## THE PROBLEM:
Present exactly, and only, the lines running from the line that contains "subtotal: 384.32 -> 329.72" through the end of the entries below.

Content revision data

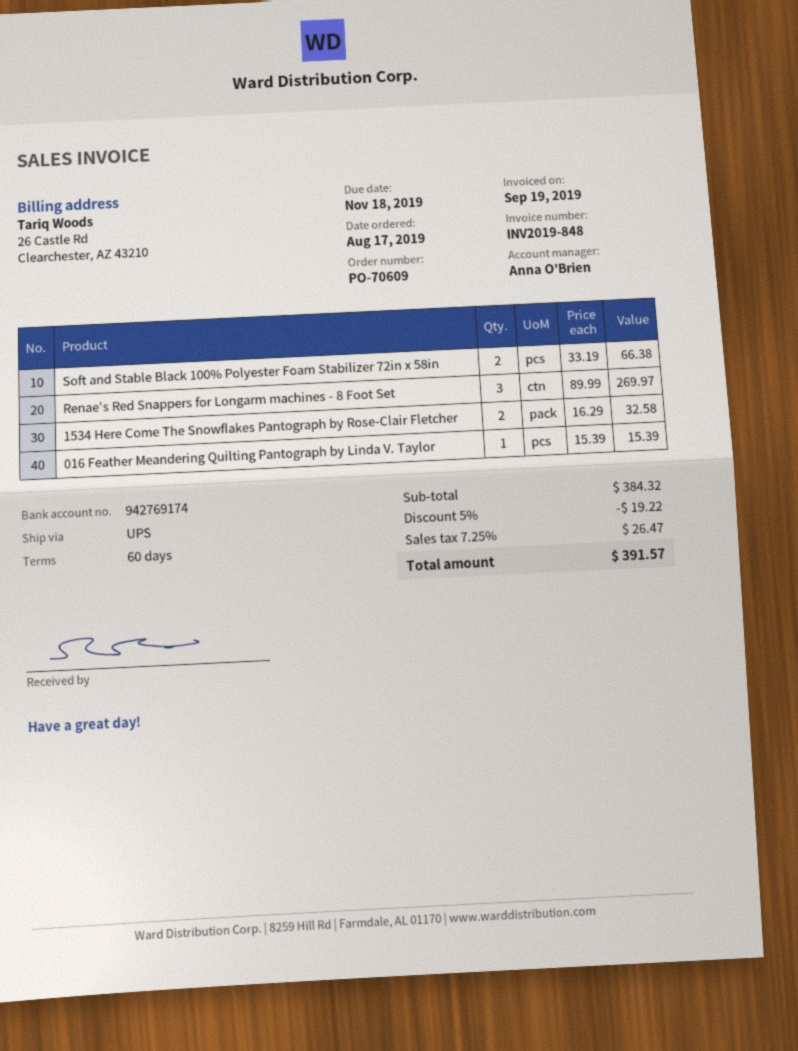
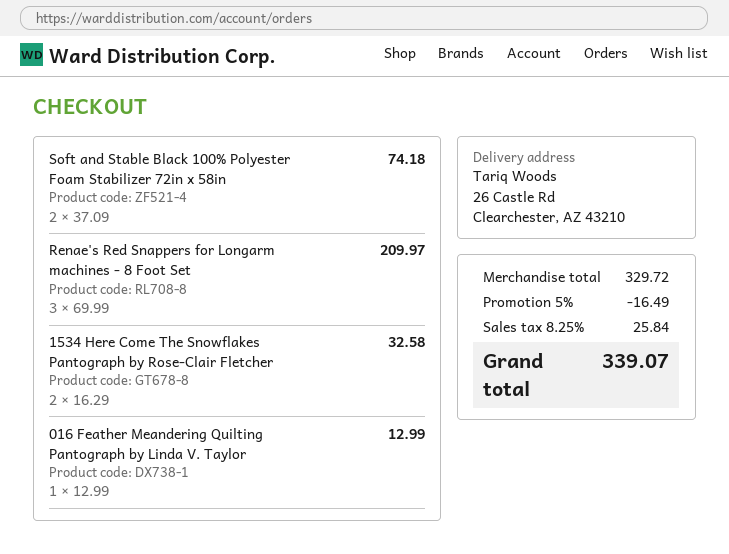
Soft and Stable Black 100% Polyester Foam Stabilizer 72in x 58in: 2 x 33.19 = 66.38 -> 2 x 37.09 = 74.18
Renae's Red Snappers for Longarm machines - 8 Foot Set: 3 x 89.99 = 269.97 -> 3 x 69.99 = 209.97
016 Feather Meandering Quilting Pantograph by Linda V. Taylor: 1 x 15.39 = 15.39 -> 1 x 12.99 = 12.99
subtotal: 384.32 -> 329.72
discount: 5% = 19.22 -> 5% = 16.49
tax: 7.25% = 26.47 -> 8.25% = 25.84
total: 391.57 -> 339.07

## RESPONSE AREA:
subtotal: 384.32 -> 329.72
discount: 5% = 19.22 -> 5% = 16.49
tax: 7.25% = 26.47 -> 8.25% = 25.84
total: 391.57 -> 339.07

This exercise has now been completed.